### Problem statement
Would you output the entries below only from the line containing "Linux: scripts/health-check.sh --summary" through the line containing "Windows: scripts/health-check-windows.ps1 -Summary", exactly as they stand and with both ends included?

### Supplied data

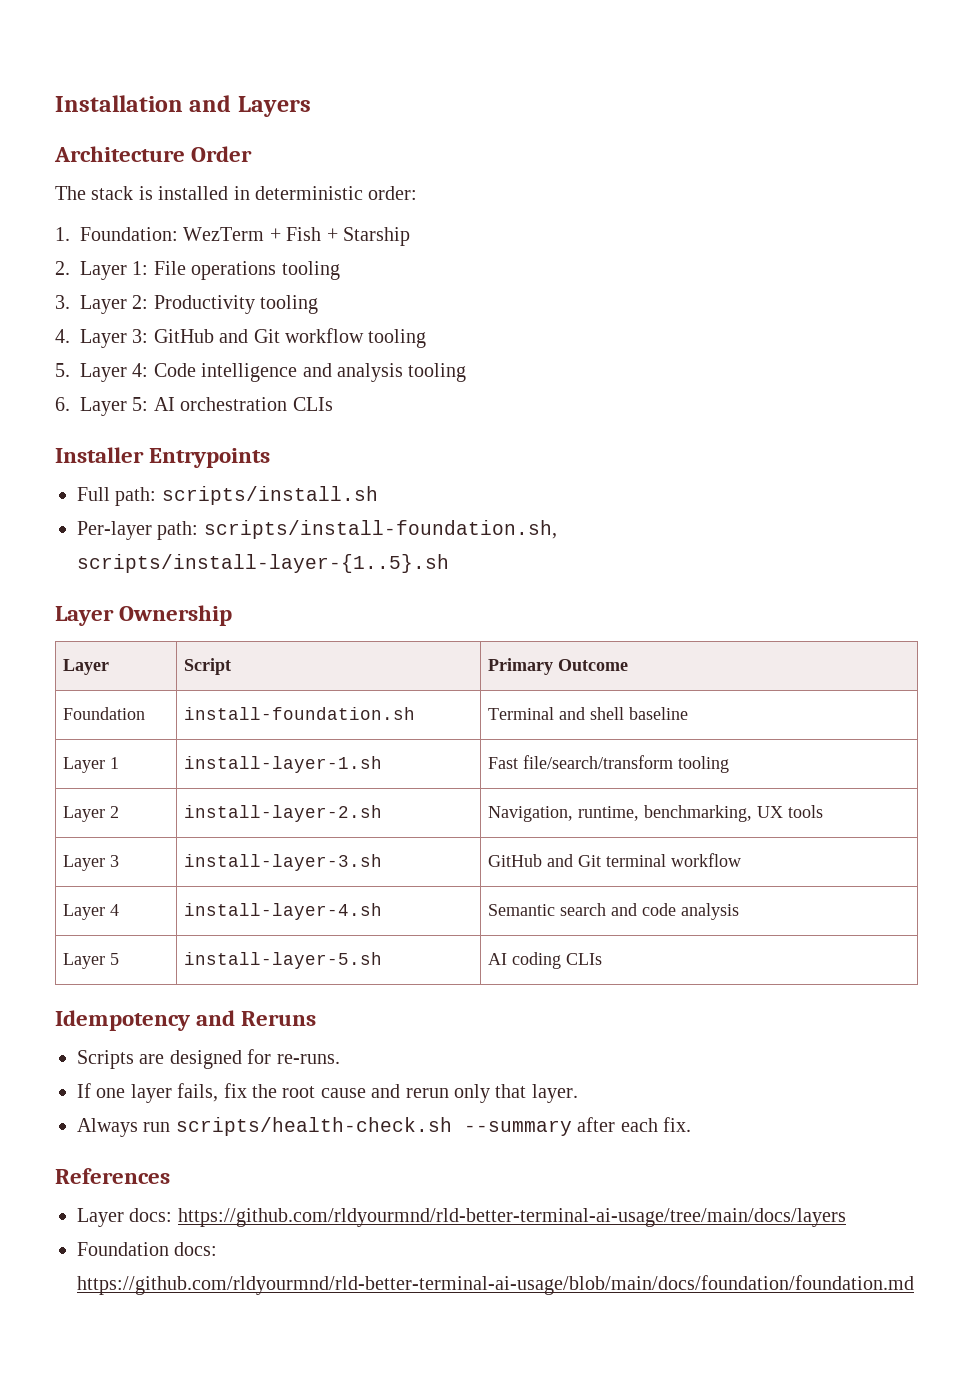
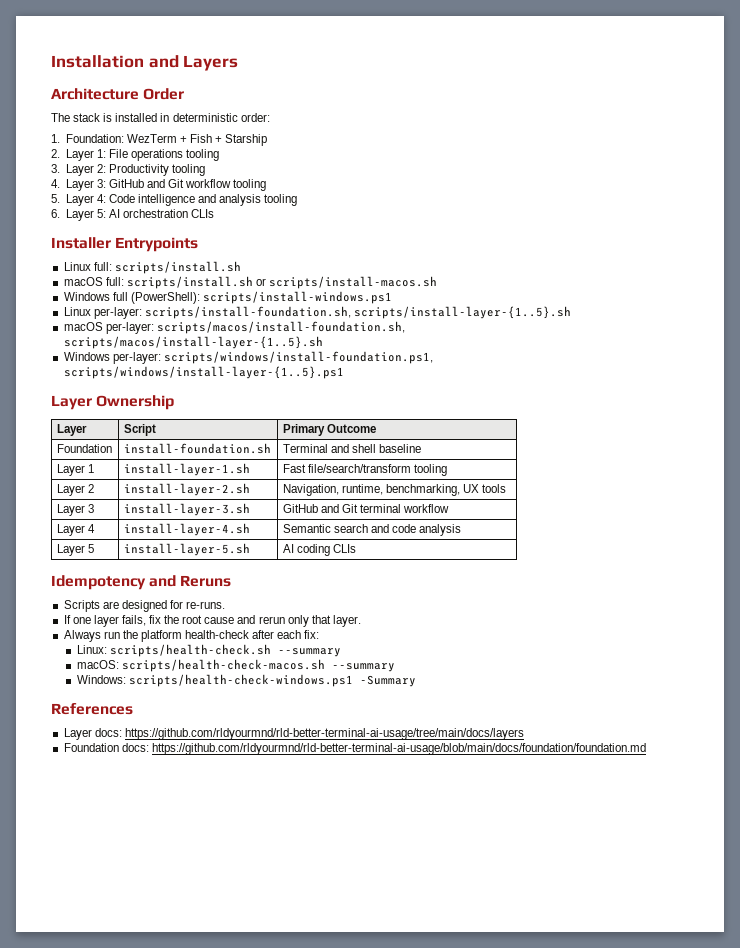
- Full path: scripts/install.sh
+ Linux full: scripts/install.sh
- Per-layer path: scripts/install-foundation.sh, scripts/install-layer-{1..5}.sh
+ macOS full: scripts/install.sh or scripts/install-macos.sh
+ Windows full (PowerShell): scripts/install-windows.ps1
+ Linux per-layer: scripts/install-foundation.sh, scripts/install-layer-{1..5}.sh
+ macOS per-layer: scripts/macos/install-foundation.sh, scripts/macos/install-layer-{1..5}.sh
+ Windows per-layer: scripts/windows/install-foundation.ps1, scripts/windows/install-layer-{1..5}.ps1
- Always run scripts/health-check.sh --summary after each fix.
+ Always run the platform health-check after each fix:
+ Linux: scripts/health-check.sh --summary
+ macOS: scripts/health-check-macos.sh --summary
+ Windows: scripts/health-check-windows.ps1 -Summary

...

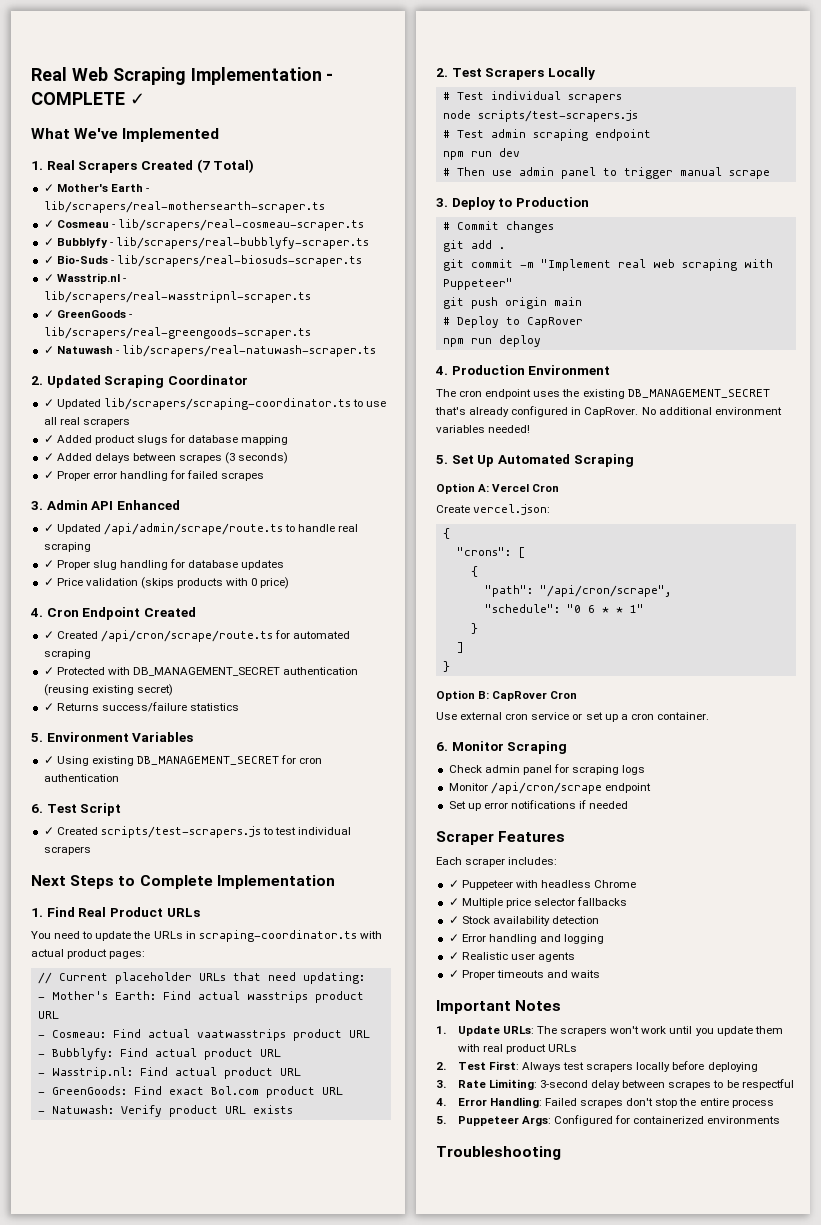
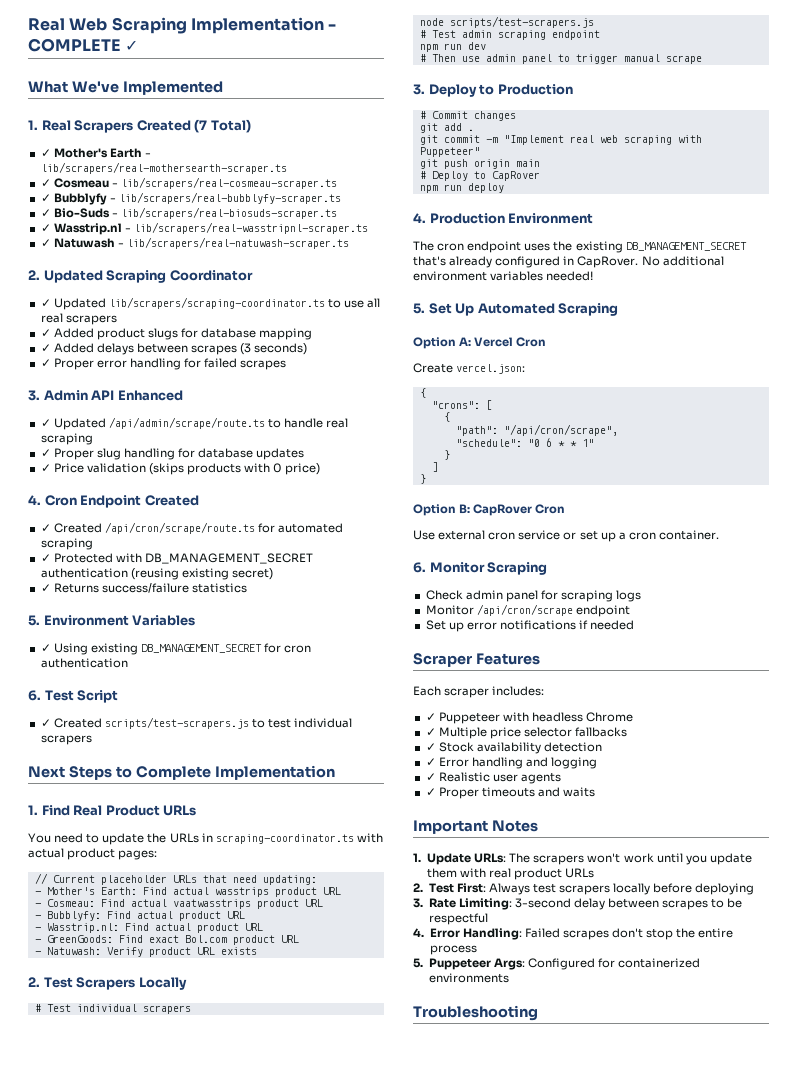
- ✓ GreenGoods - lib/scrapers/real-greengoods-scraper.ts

...

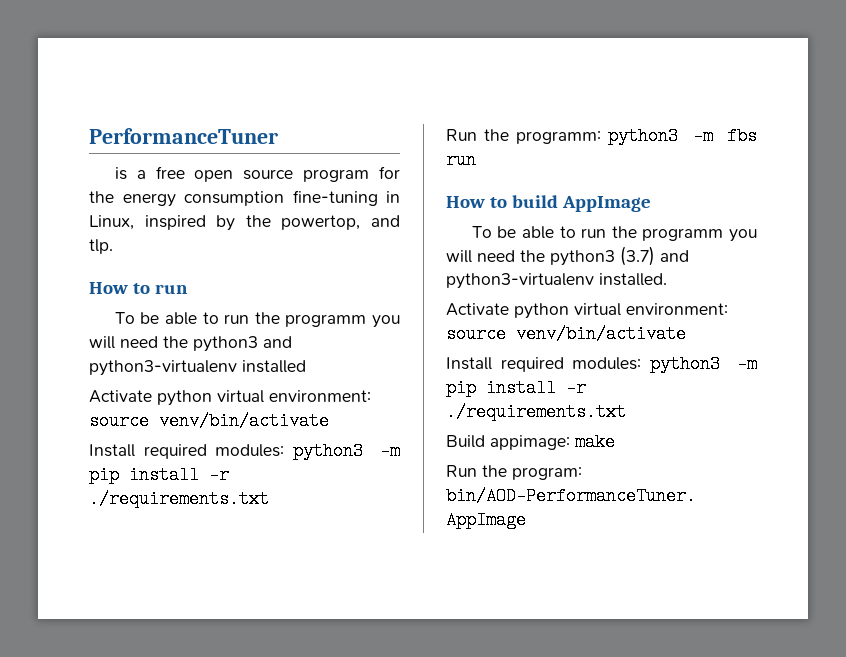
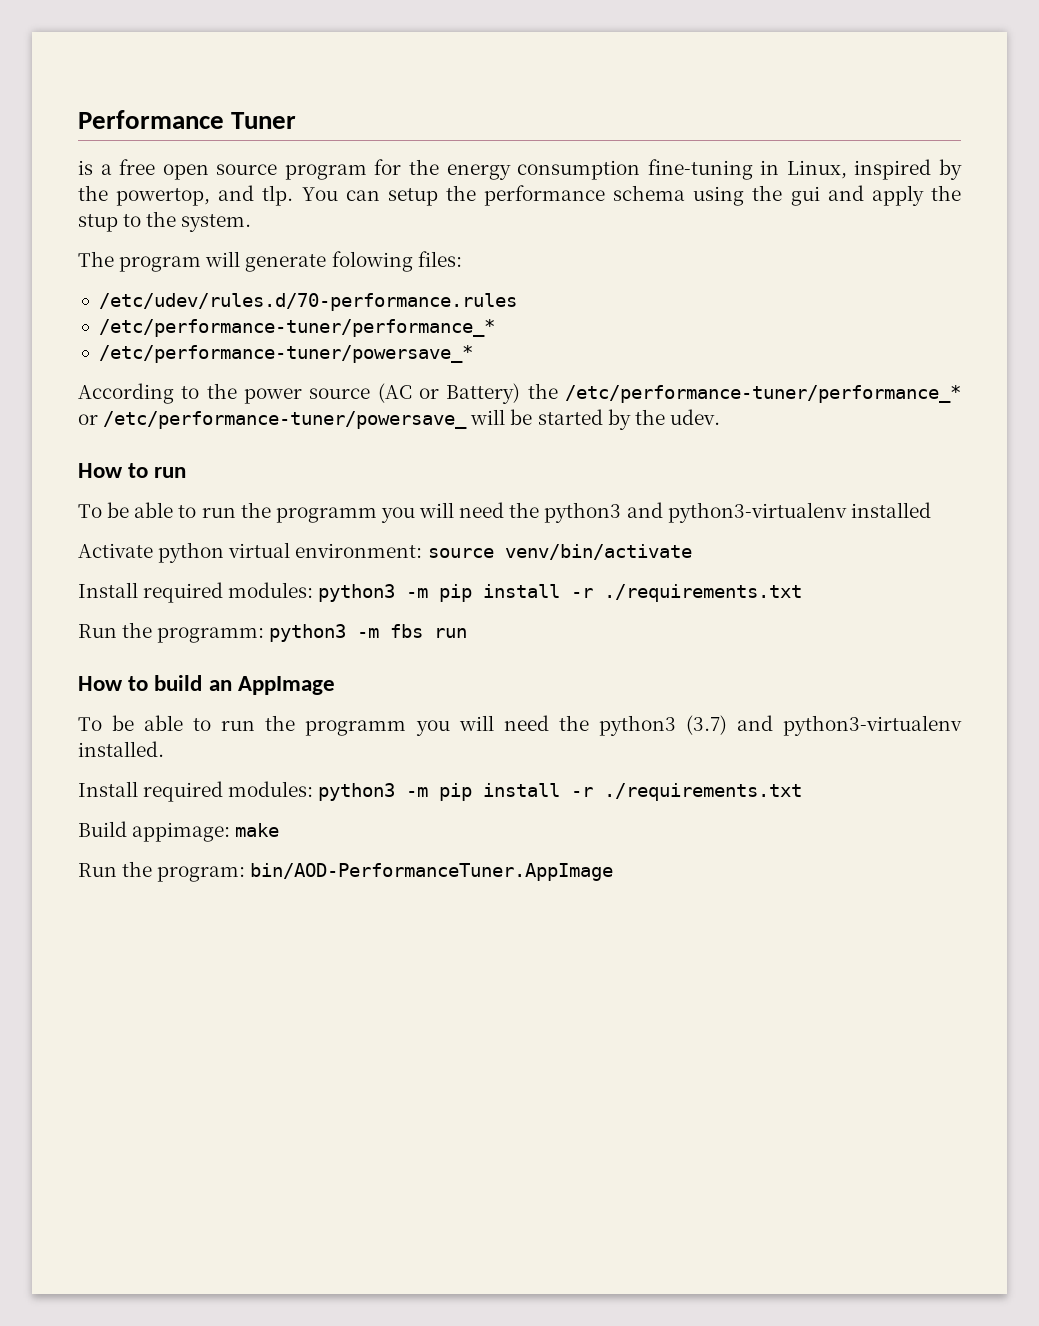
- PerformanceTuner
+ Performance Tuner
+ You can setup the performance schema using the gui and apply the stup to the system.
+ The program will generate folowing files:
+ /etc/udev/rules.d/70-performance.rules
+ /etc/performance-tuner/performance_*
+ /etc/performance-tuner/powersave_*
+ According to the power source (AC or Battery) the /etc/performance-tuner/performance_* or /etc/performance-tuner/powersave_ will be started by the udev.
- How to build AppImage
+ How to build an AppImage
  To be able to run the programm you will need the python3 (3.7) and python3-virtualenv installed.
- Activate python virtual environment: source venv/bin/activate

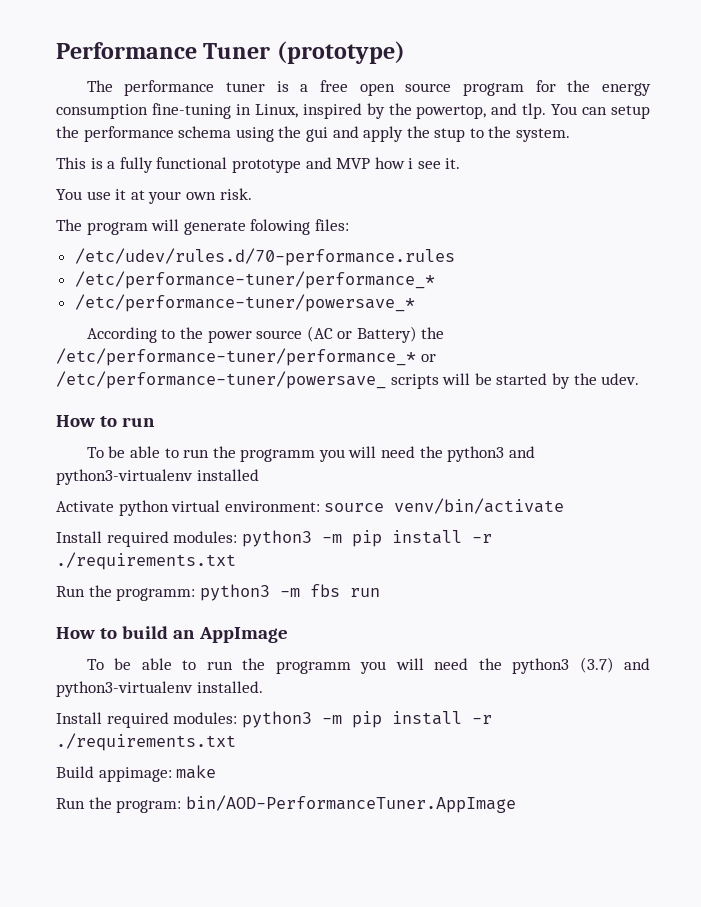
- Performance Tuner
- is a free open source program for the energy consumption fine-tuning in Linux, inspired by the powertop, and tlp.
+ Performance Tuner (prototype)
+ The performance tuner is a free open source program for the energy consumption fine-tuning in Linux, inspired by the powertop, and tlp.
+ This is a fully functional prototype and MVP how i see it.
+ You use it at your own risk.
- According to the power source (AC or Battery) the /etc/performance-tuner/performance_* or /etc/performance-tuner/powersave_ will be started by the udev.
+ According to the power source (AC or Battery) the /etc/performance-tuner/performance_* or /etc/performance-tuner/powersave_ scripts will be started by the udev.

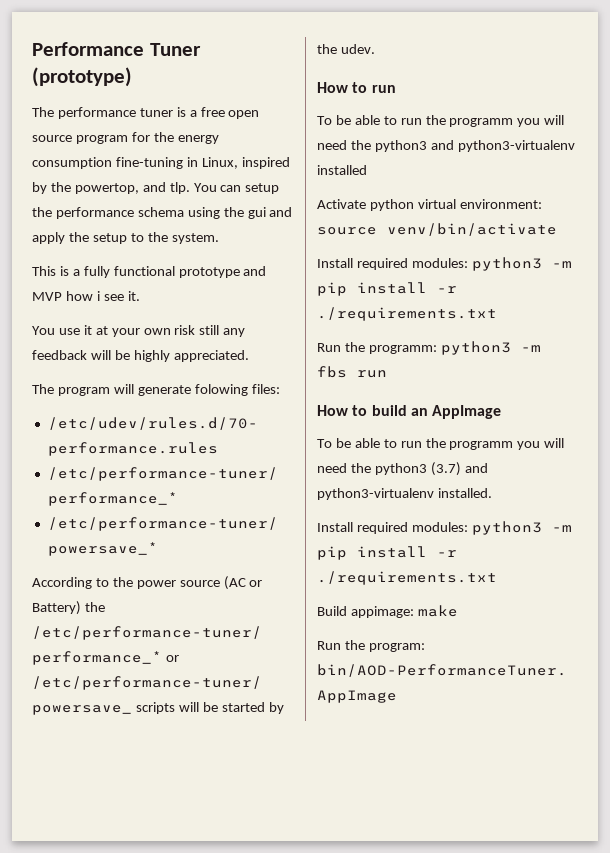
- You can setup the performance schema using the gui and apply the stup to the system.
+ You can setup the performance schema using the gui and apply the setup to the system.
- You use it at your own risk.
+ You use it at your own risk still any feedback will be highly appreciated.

### Answer to this exercise
+ Linux: scripts/health-check.sh --summary
+ macOS: scripts/health-check-macos.sh --summary
+ Windows: scripts/health-check-windows.ps1 -Summary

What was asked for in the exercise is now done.